§ **EXERCISE DIRECTIONS**
Reproduce, exactly, the lines of the material below from the line containing "[231,1001,259,1013] Wiki ->" through the line containing "[198,1022,226,1034] Wiki ->", with both end lines included and nothing else.

§ **EXTRACTED RECORDS**
# # #

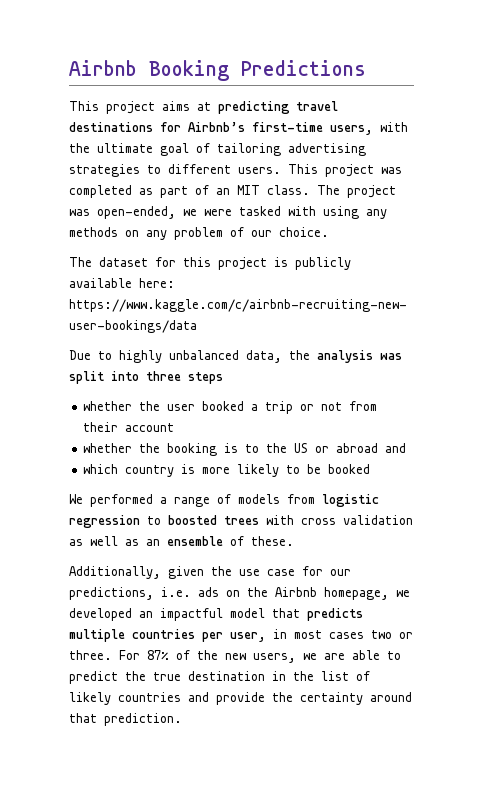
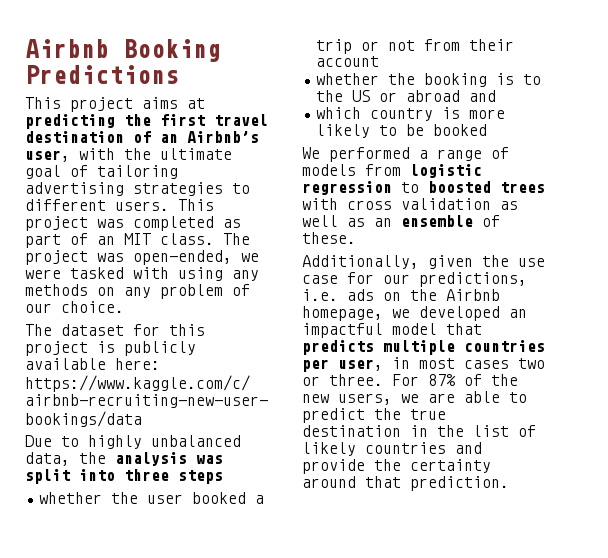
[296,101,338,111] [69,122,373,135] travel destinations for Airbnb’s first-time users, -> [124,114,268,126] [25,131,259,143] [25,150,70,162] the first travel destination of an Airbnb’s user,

# # #

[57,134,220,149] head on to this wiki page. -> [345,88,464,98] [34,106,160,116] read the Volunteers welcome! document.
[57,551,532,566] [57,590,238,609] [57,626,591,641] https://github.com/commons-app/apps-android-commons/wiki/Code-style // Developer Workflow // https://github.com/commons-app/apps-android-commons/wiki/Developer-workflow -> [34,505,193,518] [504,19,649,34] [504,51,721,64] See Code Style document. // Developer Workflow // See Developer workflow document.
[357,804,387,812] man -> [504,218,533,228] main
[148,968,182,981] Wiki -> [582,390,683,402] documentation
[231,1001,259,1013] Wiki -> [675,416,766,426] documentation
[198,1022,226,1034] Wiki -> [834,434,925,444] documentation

# # #

§ **EXERCISE ANSWER**
[231,1001,259,1013] Wiki -> [675,416,766,426] documentation
[198,1022,226,1034] Wiki -> [834,434,925,444] documentation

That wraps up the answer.